◆ Work to be completed ◆
From the line containing "column MODIFICADO |" to the line containing "PRIMA VACACIONAL | AMPLIACIONES" in the records below, set down every line exactly as it stands, both ends included, and skip the pictures.

◆ Dataset content ◆
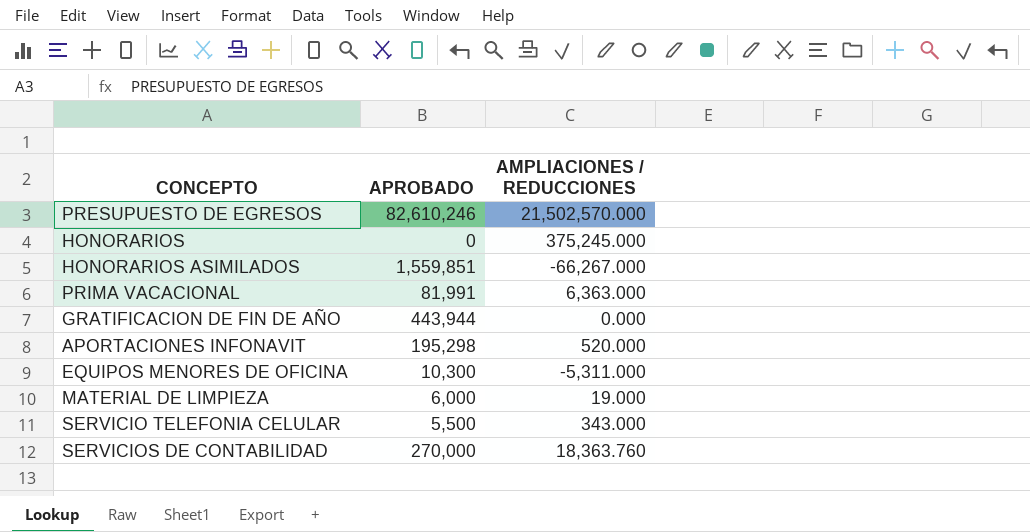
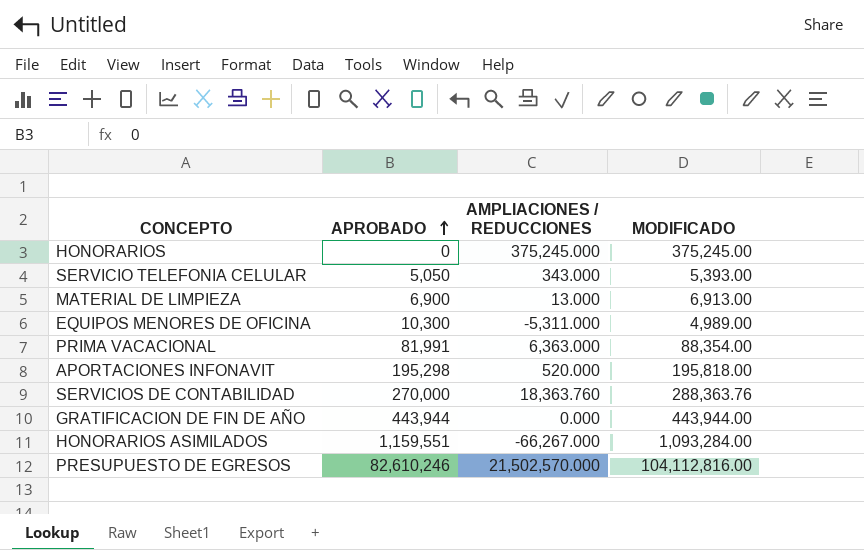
row order: none -> APROBADO ascending
column MODIFICADO | formula: none -> [APROBADO] + [AMPLIACIONES / REDUCCIONES]
SERVICIO TELEFONIA CELULAR | APROBADO: 5,500 -> 5,050
MATERIAL DE LIMPIEZA | APROBADO: 6,000 -> 6,900
MATERIAL DE LIMPIEZA | AMPLIACIONES / REDUCCIONES: 19.000 -> 13.000
HONORARIOS ASIMILADOS | APROBADO: 1,559,851 -> 1,159,551

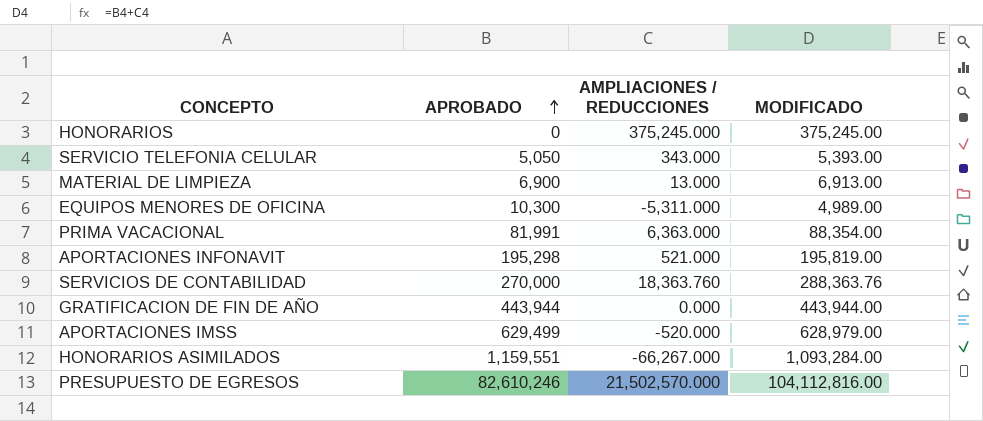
APORTACIONES INFONAVIT | AMPLIACIONES / REDUCCIONES: 520.000 -> 521.000
APORTACIONES INFONAVIT | MODIFICADO: 195,818.00 -> 195,819.00
row APORTACIONES IMSS: none -> 629,499 | -520.000 | 628,979.00

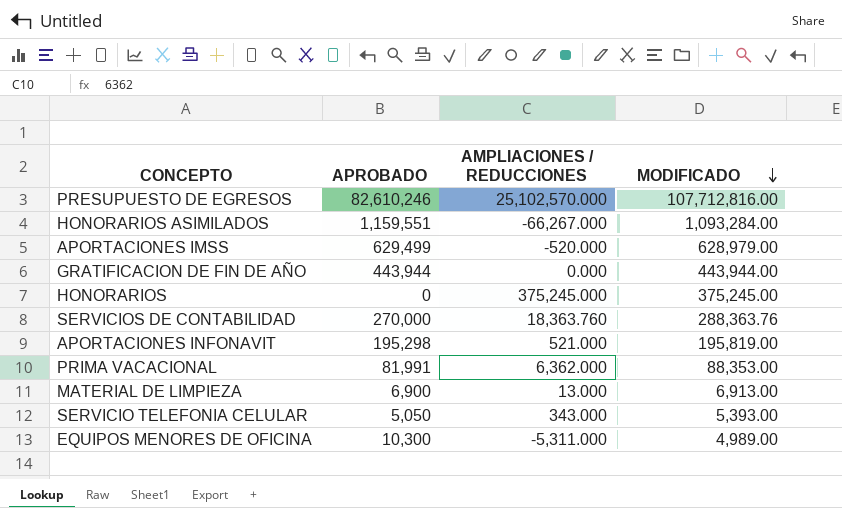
row order: APROBADO ascending -> MODIFICADO descending
PRESUPUESTO DE EGRESOS | AMPLIACIONES / REDUCCIONES: 21,502,570.000 -> 25,102,570.000
PRESUPUESTO DE EGRESOS | MODIFICADO: 104,112,816.00 -> 107,712,816.00
PRIMA VACACIONAL | AMPLIACIONES / REDUCCIONES: 6,363.000 -> 6,362.000
PRIMA VACACIONAL | MODIFICADO: 88,354.00 -> 88,353.00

◆ Written response ◆
column MODIFICADO | formula: none -> [APROBADO] + [AMPLIACIONES / REDUCCIONES]
SERVICIO TELEFONIA CELULAR | APROBADO: 5,500 -> 5,050
MATERIAL DE LIMPIEZA | APROBADO: 6,000 -> 6,900
MATERIAL DE LIMPIEZA | AMPLIACIONES / REDUCCIONES: 19.000 -> 13.000
HONORARIOS ASIMILADOS | APROBADO: 1,559,851 -> 1,159,551

APORTACIONES INFONAVIT | AMPLIACIONES / REDUCCIONES: 520.000 -> 521.000
APORTACIONES INFONAVIT | MODIFICADO: 195,818.00 -> 195,819.00
row APORTACIONES IMSS: none -> 629,499 | -520.000 | 628,979.00

row order: APROBADO ascending -> MODIFICADO descending
PRESUPUESTO DE EGRESOS | AMPLIACIONES / REDUCCIONES: 21,502,570.000 -> 25,102,570.000
PRESUPUESTO DE EGRESOS | MODIFICADO: 104,112,816.00 -> 107,712,816.00
PRIMA VACACIONAL | AMPLIACIONES / REDUCCIONES: 6,363.000 -> 6,362.000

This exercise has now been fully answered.